Problem to work on -
Leave the pictures out and return every line below exactly.

──────── Available records ────────

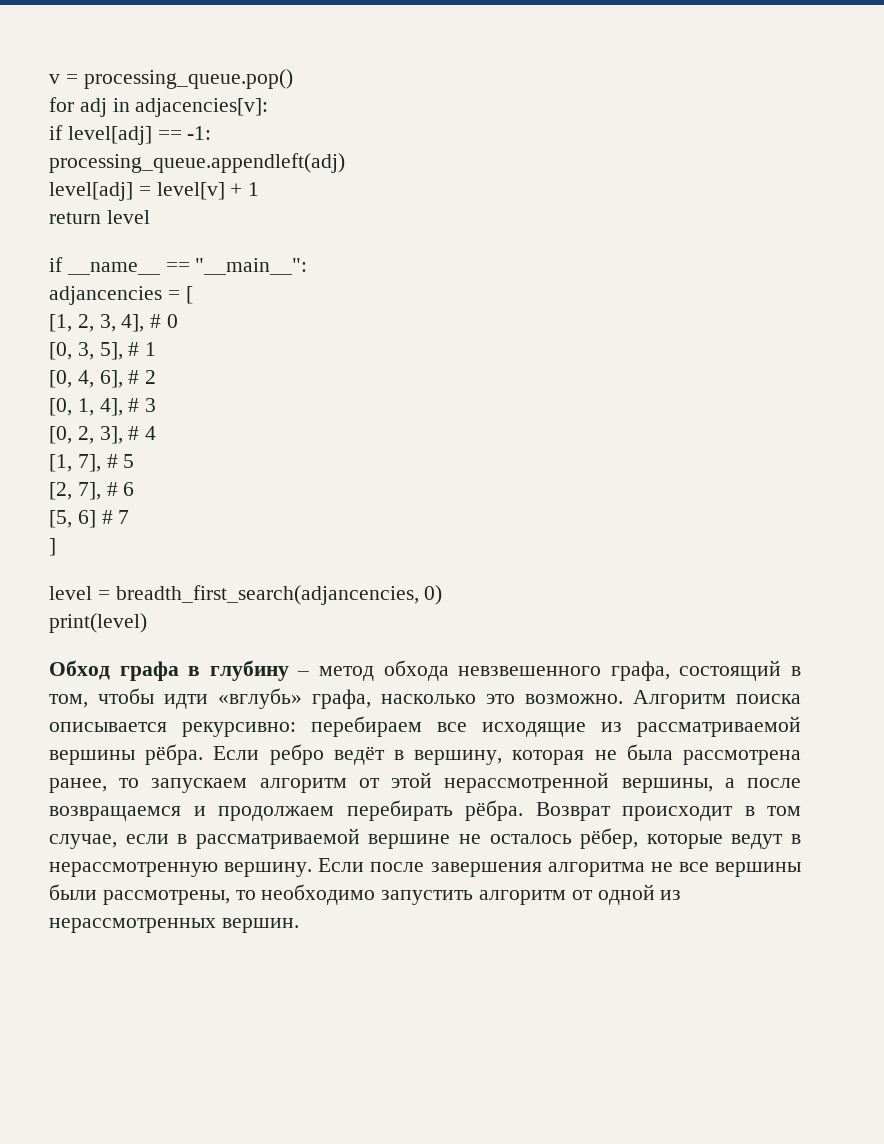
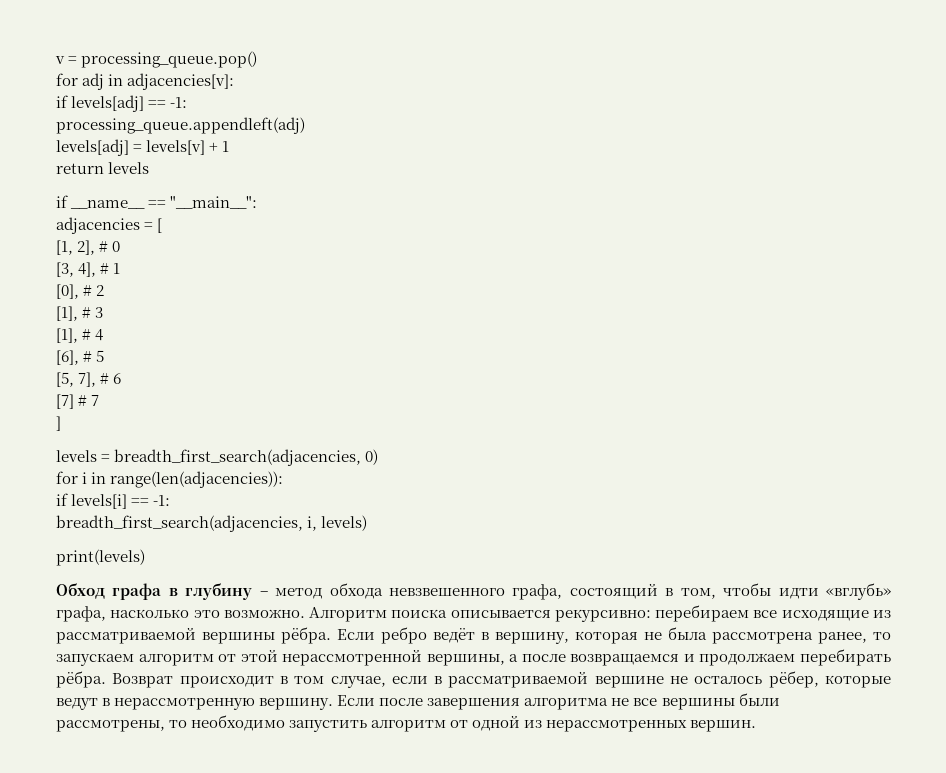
- if level[adj] == -1:
+ if levels[adj] == -1:
- level[adj] = level[v] + 1
+ levels[adj] = levels[v] + 1
- return level
+ return levels
- adjancencies = [
+ adjacencies = [
- [1, 2, 3, 4], # 0
+ [1, 2], # 0
- [0, 3, 5], # 1
+ [3, 4], # 1
- [0, 4, 6], # 2
+ [0], # 2
- [0, 1, 4], # 3
+ [1], # 3
- [0, 2, 3], # 4
+ [1], # 4
- [1, 7], # 5
+ [6], # 5
- [2, 7], # 6
+ [5, 7], # 6
- [5, 6] # 7
+ [7] # 7
- level = breadth_first_search(adjancencies, 0)
- print(level)
+ levels = breadth_first_search(adjacencies, 0)
+ for i in range(len(adjacencies)):
+ if levels[i] == -1:
+ breadth_first_search(adjacencies, i, levels)
+ print(levels)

────────

Exercise answer -
- if level[adj] == -1:
+ if levels[adj] == -1:
- level[adj] = level[v] + 1
+ levels[adj] = levels[v] + 1
- return level
+ return levels
- adjancencies = [
+ adjacencies = [
- [1, 2, 3, 4], # 0
+ [1, 2], # 0
- [0, 3, 5], # 1
+ [3, 4], # 1
- [0, 4, 6], # 2
+ [0], # 2
- [0, 1, 4], # 3
+ [1], # 3
- [0, 2, 3], # 4
+ [1], # 4
- [1, 7], # 5
+ [6], # 5
- [2, 7], # 6
+ [5, 7], # 6
- [5, 6] # 7
+ [7] # 7
- level = breadth_first_search(adjancencies, 0)
- print(level)
+ levels = breadth_first_search(adjacencies, 0)
+ for i in range(len(adjacencies)):
+ if levels[i] == -1:
+ breadth_first_search(adjacencies, i, levels)
+ print(levels)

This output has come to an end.